Как видим, шапочка на голове булгаковского избранника неизменна, она столь неотделима от героя, что писатель даже не побоялся тревожить эстетические чувства своих читателей, вновь и вновь поминая ее, шапочки, засаленность. На то она и авторская воля; мы не будем обсуждать и тем более осуждать подобные приемы поэтики у Булгакова. Нам сейчас важнее принять как должное существование вечной (потому – засаленной) шапочки мастера и важно понять, что же с такой настойчивостью выпячивал и подчеркивал ею автор «Мастера и Маргариты».
Сразу скажем, на что шапочка ни в коем случае не указывала, как бы ни хотелось того поклонникам булгаковского творчества. Речь идет о прототипе. Сколько в романе расставлено фигур, сколько роздано фигурам имен со всеми привходящими и говорящими деталями! Перед нами не просто некий толстяк с багровой физиономией, но председатель домкома номер такой-то (не без титула деятель) Никанор Иванович Босой; не просто легендарный Пилат, но сын короля-звездочета, пятый прокуратор Иудеи, всадник Понтий Пилат (смесь исторических данных и апокрифических подробностей); не просто Христос, а Иешуа по прозвищу Га-Ноцри (а здесь подробности уже вполне этнографические). Даже у главной героини, как ни хранил свою тайну ее любовник, достоверно известно отчество: Маргарита Николаевна. Прямо не роман, а паспортный стол какой-то! И вот на этом фоне некоего буйства именований высится одинокая фигура мастера, у которого нет не только имени или фамилии, но даже и прозвище отсутствует: слово «мастер», написанное со строчной буквы, скорее передает профессионально-оценочный оттенок (мастер-закройщик, мастер художественного слова), для личной же интонации и специального выделения персоны имярек явно нужна прописная буква – Мастер.

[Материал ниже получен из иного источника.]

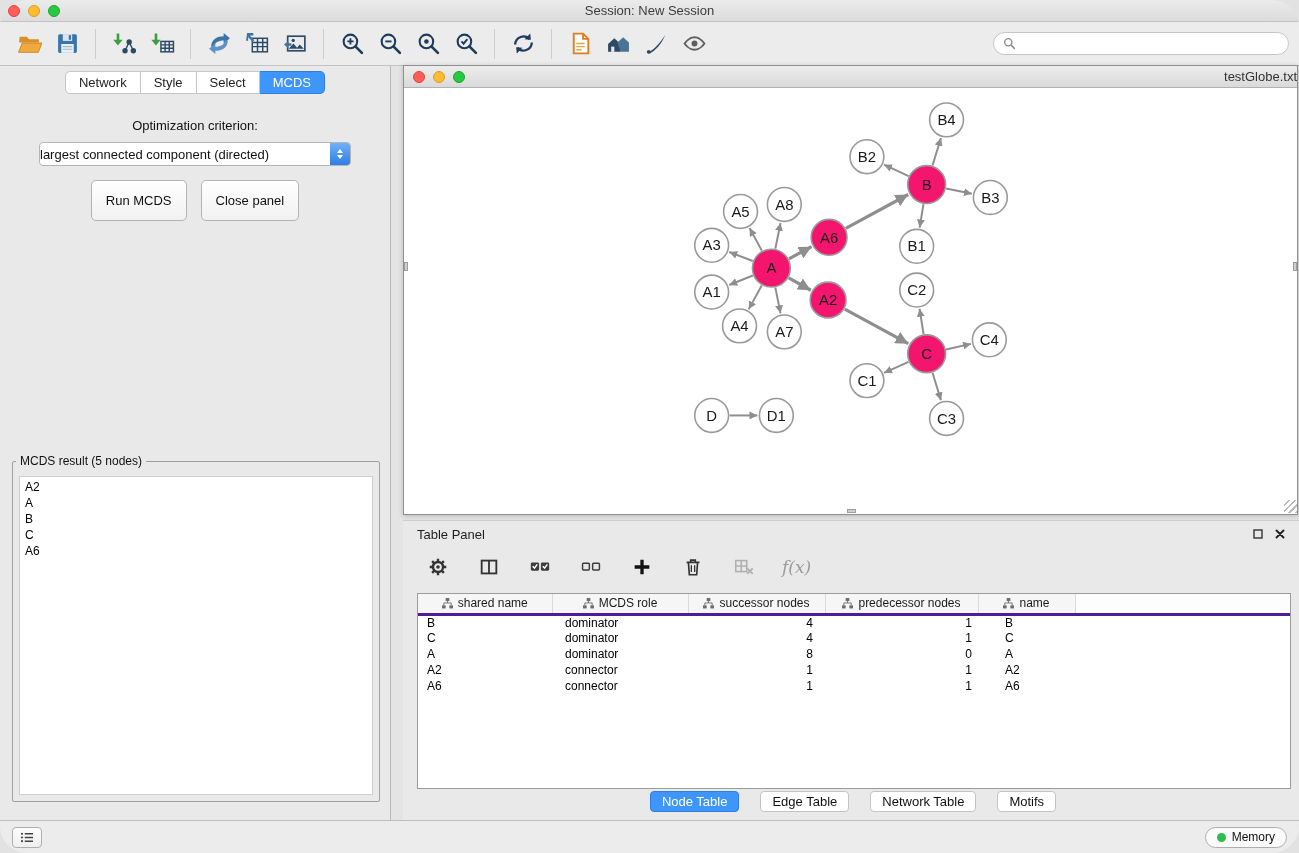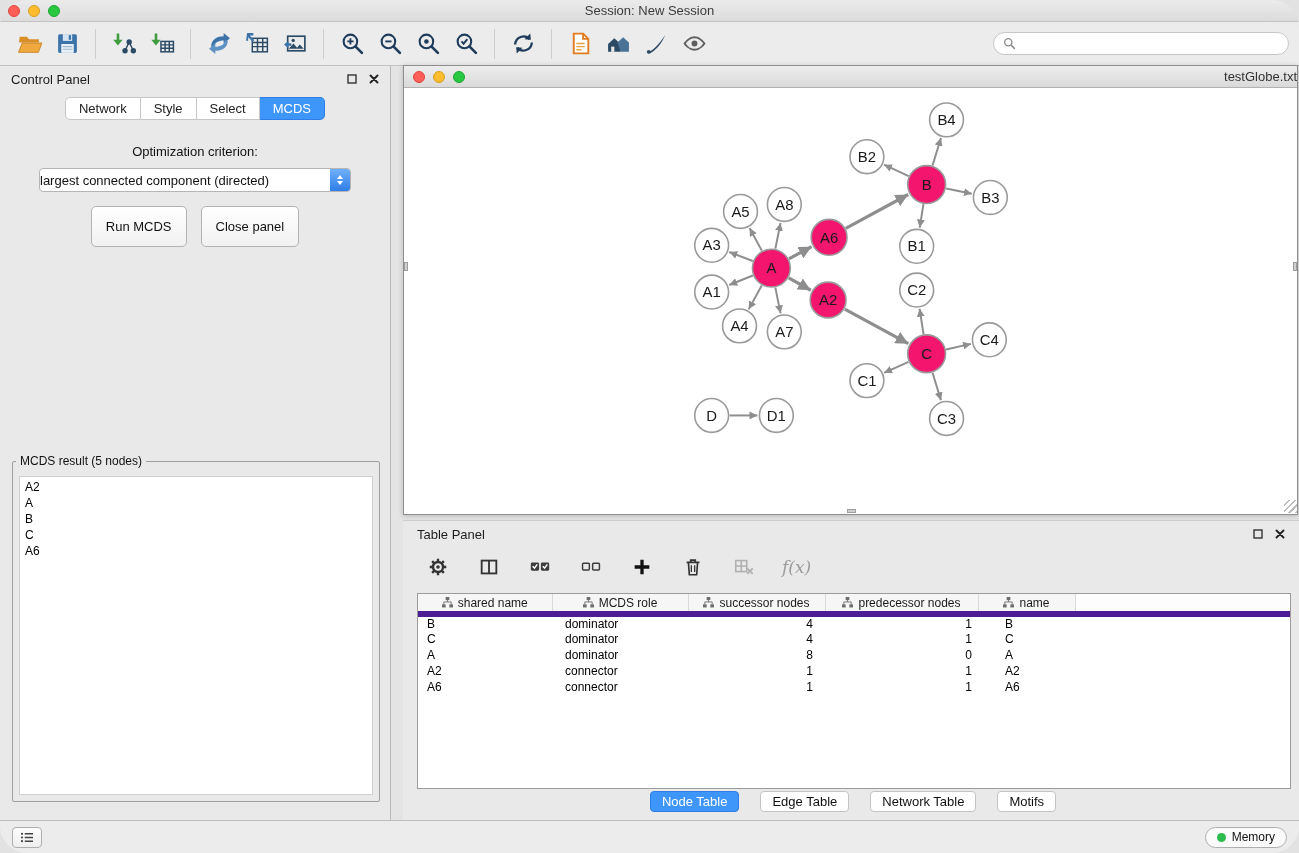"Control Panel" div.panel-header { html: <div> <span>Control Panel</span> <span> <span> <svg> <rect></rect> </svg> </span> <span> <svg> <path></path> </svg> </span> </span> </div> -> none }
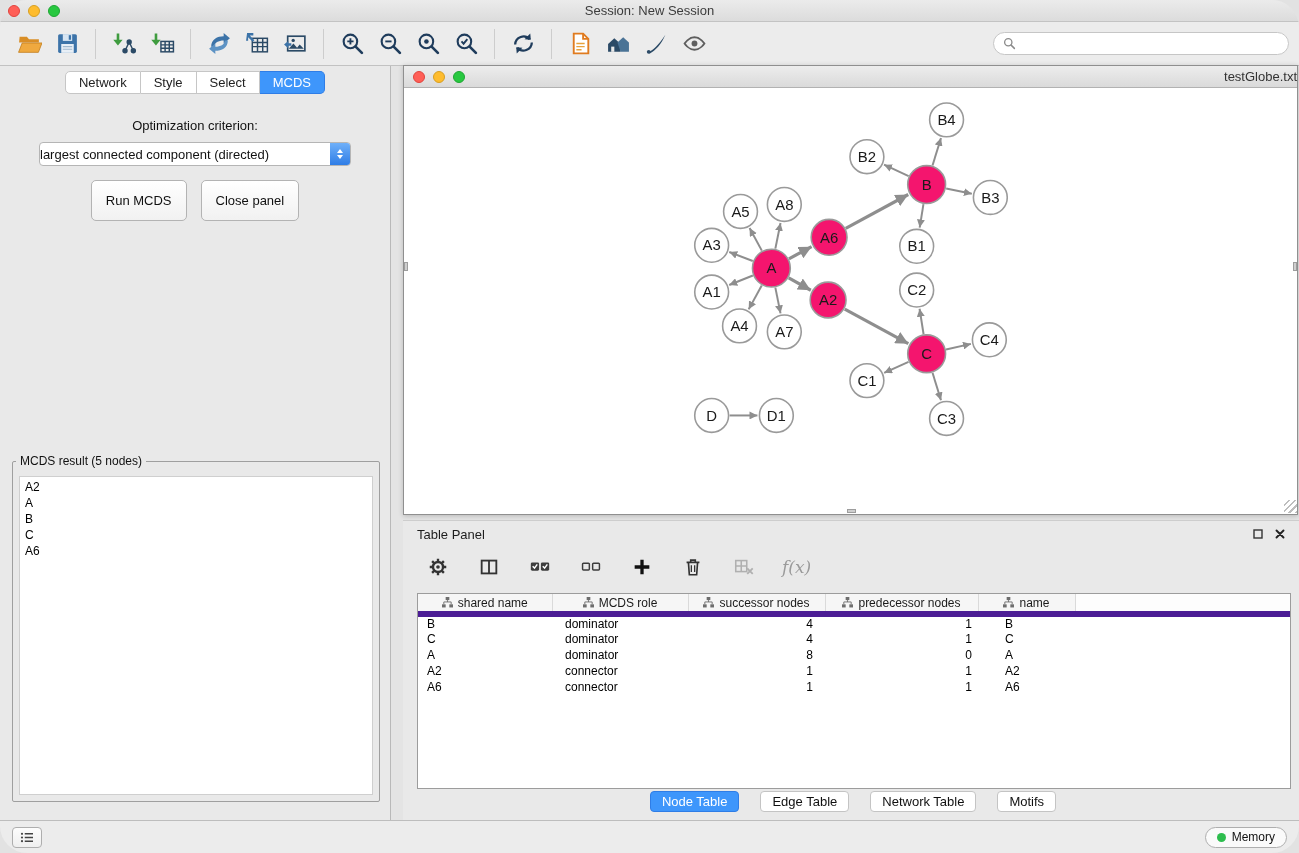"shared name" .table-wrap th { border-bottom: 6px solid #4c1d95 -> 3px solid #4c1d95 }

Недаром в эпилоге (где повествуется об активных действиях следствия, кажется, чекистского) констатировано, что так и «не удалось добыть и фамилию похищенного больного» и что «сгинул он навсегда под мертвой кличкой: „Номер сто восемнадцатый из первого корпуса“». Словом, автор романа приложил все свои силы и всю свою изобретательность, чтобы сказать каждому простому читателю и непростому булгаковеду: не ищите прототипа для мастера, видите, у него нет имени, нет и быть не может…

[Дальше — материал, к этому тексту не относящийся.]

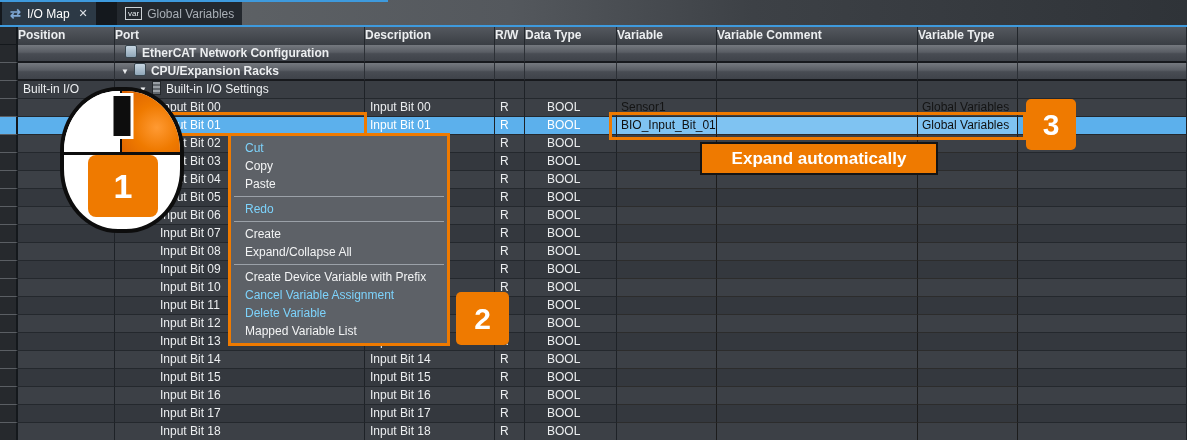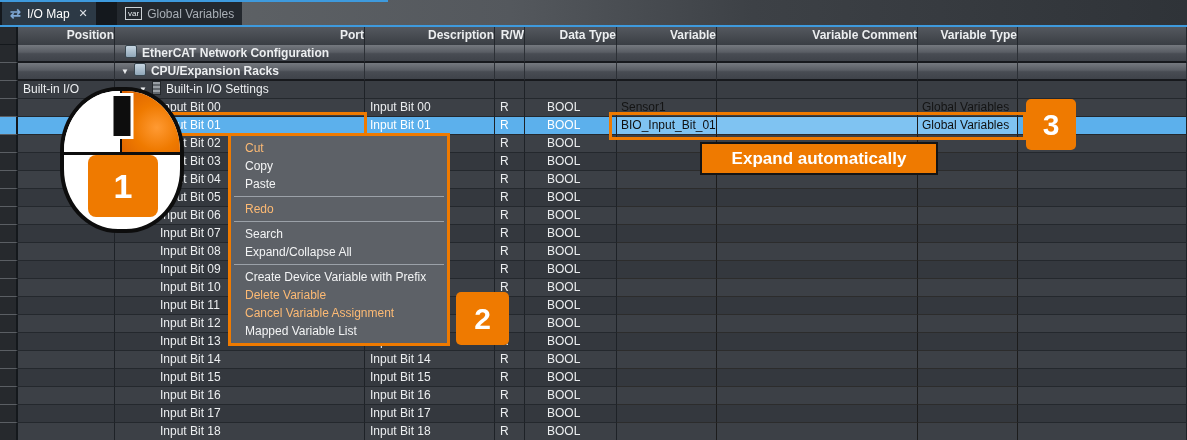"Position" .hcell { text-align: right -> left }
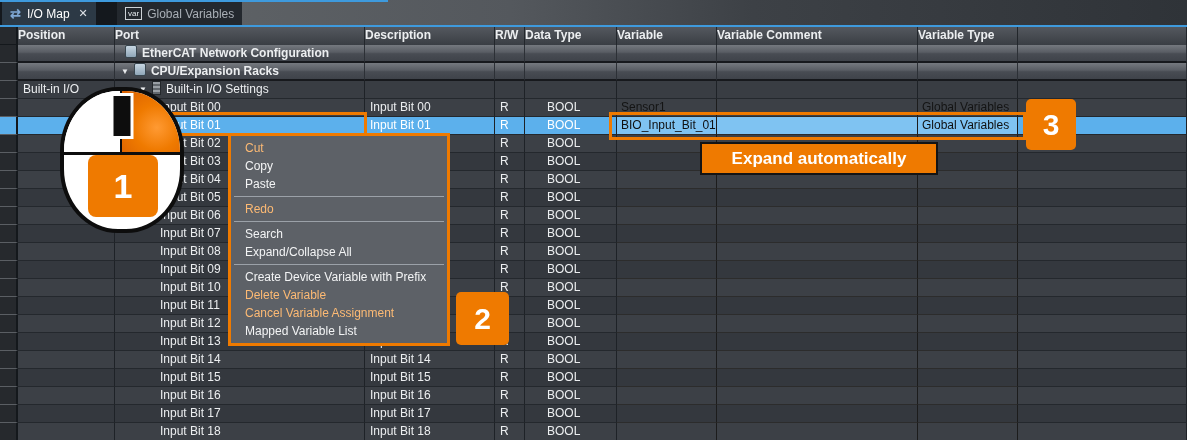"Cut" .mi.dis { color: #fdba74 -> #7dd3fc }
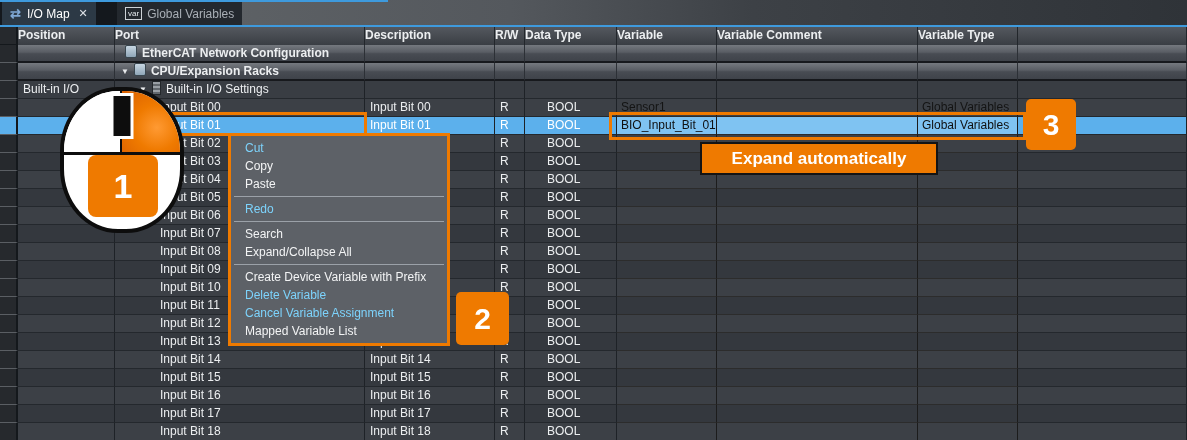"Search" div.mi { text: Search -> Create }
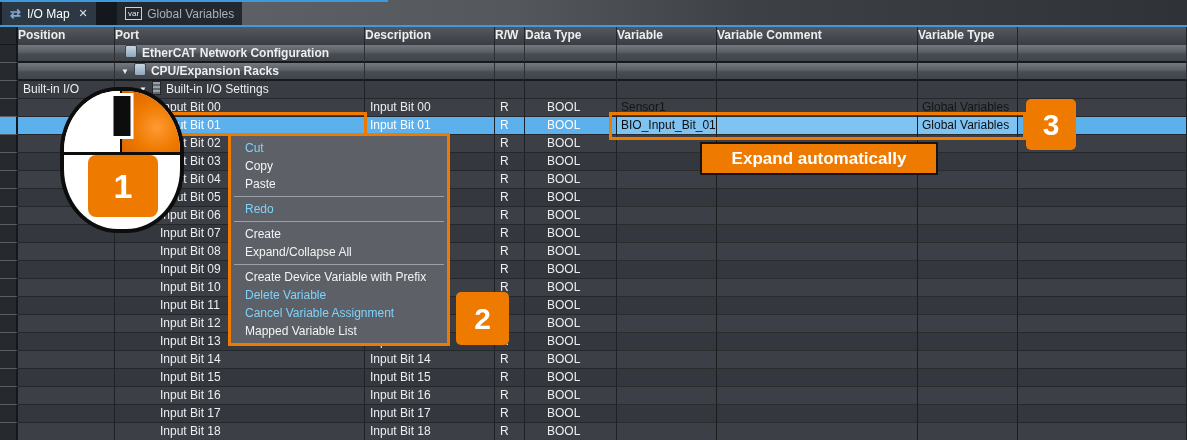"Delete Variable" div.mi { order: before "Cancel Variable Assignment" -> after "Cancel Variable Assignment" }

К этой особой позиции, занятой Булгаковым в сфере именований, мы еще вернемся, когда у нас появится шанс на достойные романа истолкования. А пока нужно возвращаться к шапочке мастера или, точнее, к букве «М», шитой на шапочке желтым шелком. Увы, исследователи, которые оказались нечувствительны к настойчивым указаниям автора романа и вопреки им выискивали-таки приметы прототипа, принялись читать это «М» как инициал имени «Михаил» (те, кто посчитал мастером самого Булгакова) или имени «Максим» (те, кому привиделся здесь Максим Горький – есть и такие 1). С подобными чтениями даже уже не интересно спорить. По сравнению с ними куда полезнее обратиться к давней гипотезе В.Я. Лакшина, который в порядке эксперимента предложил масонскую расшифровку буквы на шапочке мастера: «Мастер-строитель» 2. Но поскольку сам автор гипотезы в дальнейшем затронутую тему особо не развивал, видимо, не найдя настоящих масонских нитей в судьбе автора романа, для нас данный пример «M-чтения» больше сгодится для коллекции, зафиксируем его как таковой.